At the same time, the party selection procedures seem to struggle to find and prioritise effective parliamentarians. Snap elections have seen candidates rushed through who turned out to be successful but wholly unsuitable — Imran Ahmad Khan for the Tories, for example, subsequently convicted of historic sex offences, or the former Labour (now independent) MP Claudia Webbe, who was convicted of harassment. Beyond that, there has been a drift towards more local candidates and more ideologically pure ones — narrowing the pool yet more without really filtering for quality.

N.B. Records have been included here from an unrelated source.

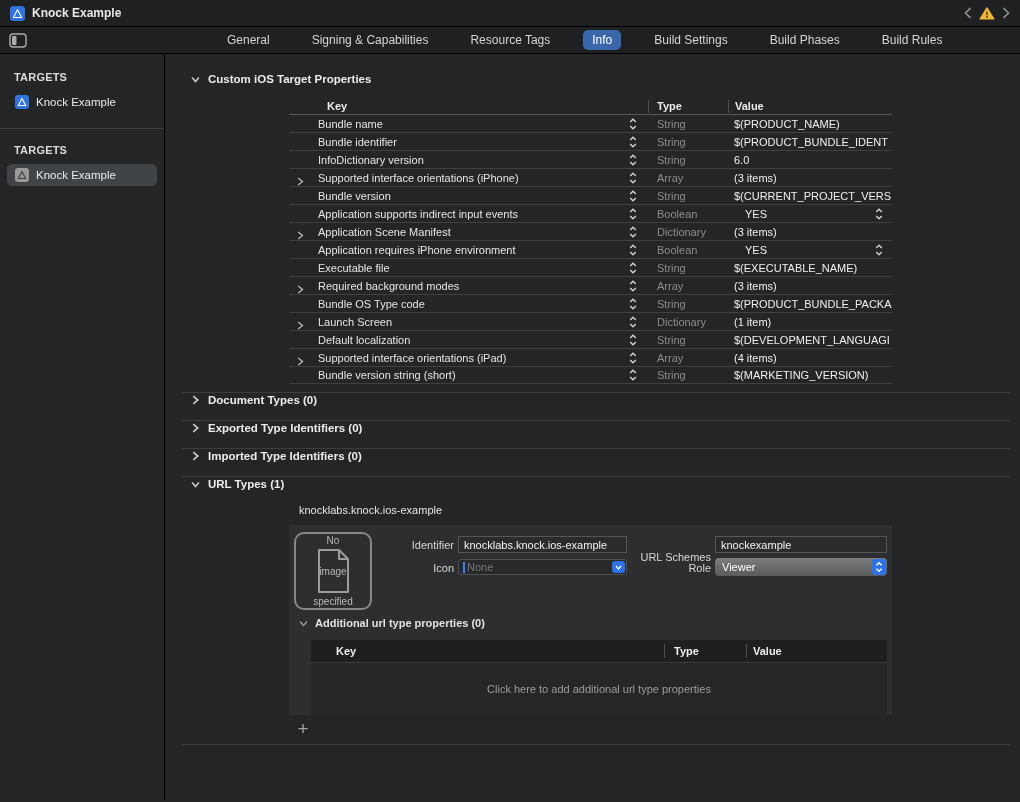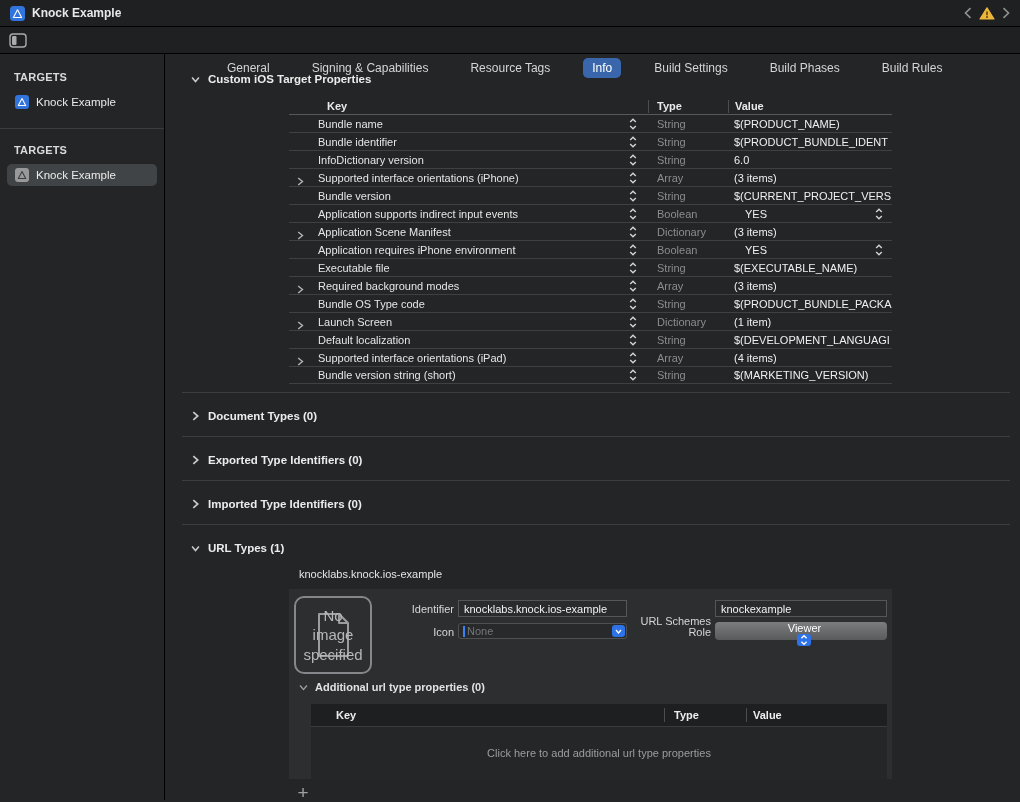"General" .tab-bar { margin-top: 28px -> none }
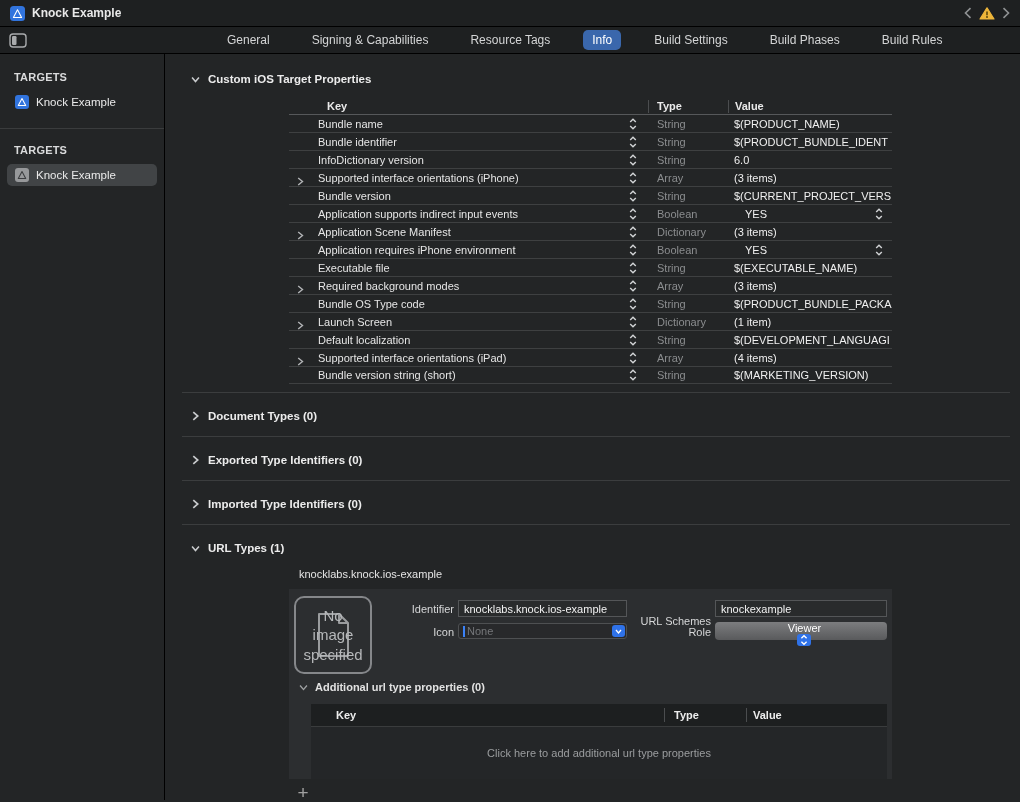"Document Types (0)" .gap12 { margin-top: 16px -> 0 }
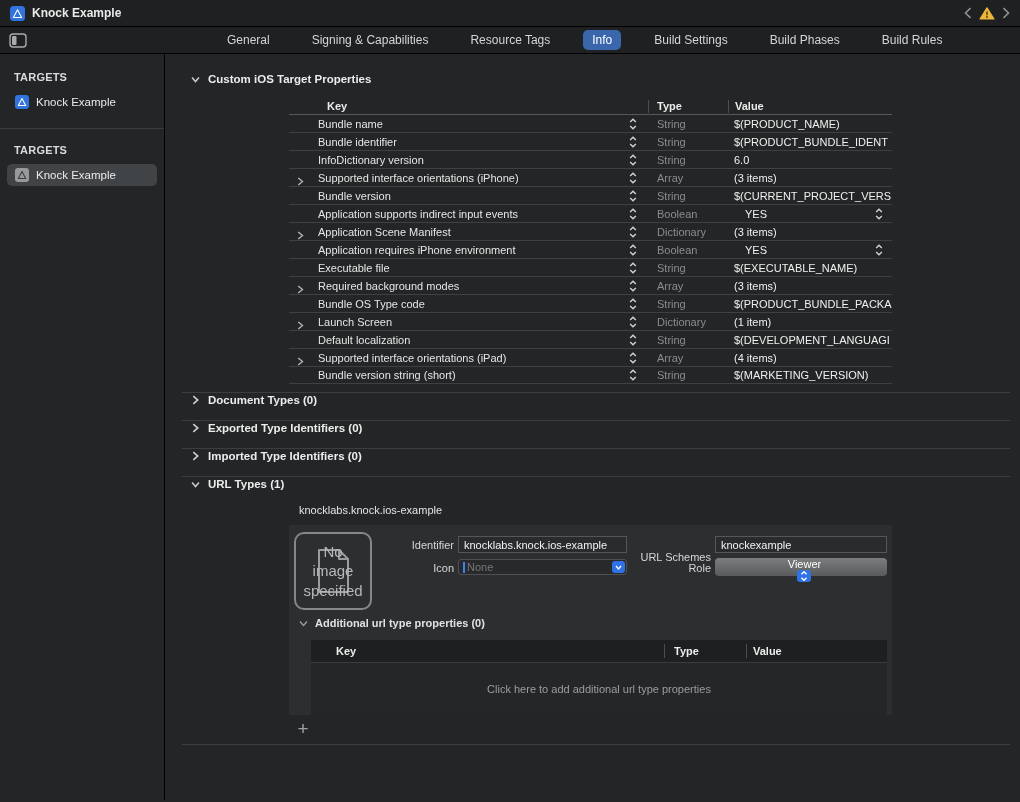"No" .image-well .no-img-text { font-size: 15px -> 10px; justify-content: center -> space-between }
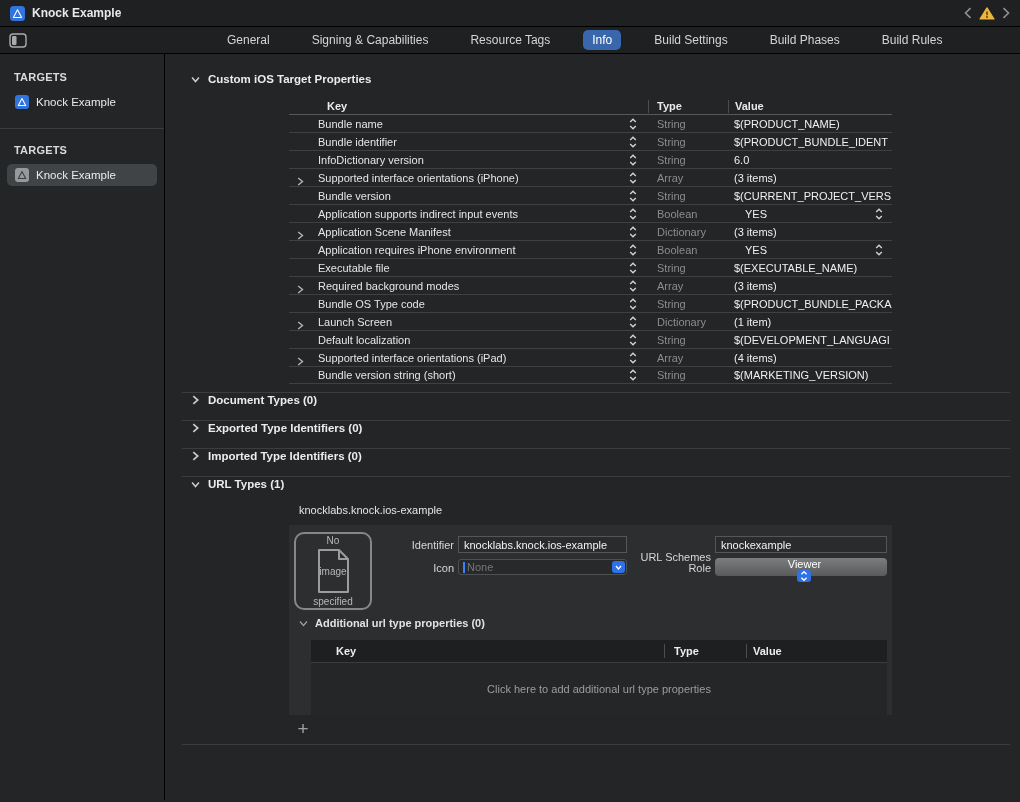"Viewer" .popup { flex-direction: column -> none }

Even within these constraints, the selection processes tend to favour the sharp-elbowed self-aggrandising. The result is a legislature that seems replete with odd characters of dubious skills. Andrew Bridgen has been punished for lobbying offences and his strange embrace of Covid vaccination conspiracies, but he was also found by a judge to have lied in court proceedings during a family dispute. He is not simply lining his pockets, but chaotic in a multitude of directions.
The trouble is, he’s not the only one. There’s a cloud of madness over Westminster which finds its outlet in a variety of ways. Some shill for cranks and vile regimes (whether for money or for free), while others are involved in sexual impropriety (some public, much not but widely whispered about) or are prone to Twitter spats with the public.
There is no argument that our MPs shouldn’t be subject to scrutiny, but the obsession with their financial dealings obscures a bigger picture. Very few are openly venal. Most would earn a better living outside of politics than inside it, and MPs often seem just as swayed by charities and local campaigns than by rapacious corporate interests. Equally, no one really seems to have identified much of a difference in performance between those MPs with second jobs (or even ministers) and those who dedicate themselves full-time to constituents.
But in the rush to pillory MPs for lining their pockets, it feels we might be missing something else. Our system is not riven with corruption, but with inadequates. While many MPs are dedicated and insightful, our parliament is packed with also-rans, has-beens and never-will-bes. It leads to poor debate, poor law-making, and, ultimately, poor government. It’s hard to convey in fancy charts, but we should be perhaps more concerned about the ability of our politicians than some of their outside interests.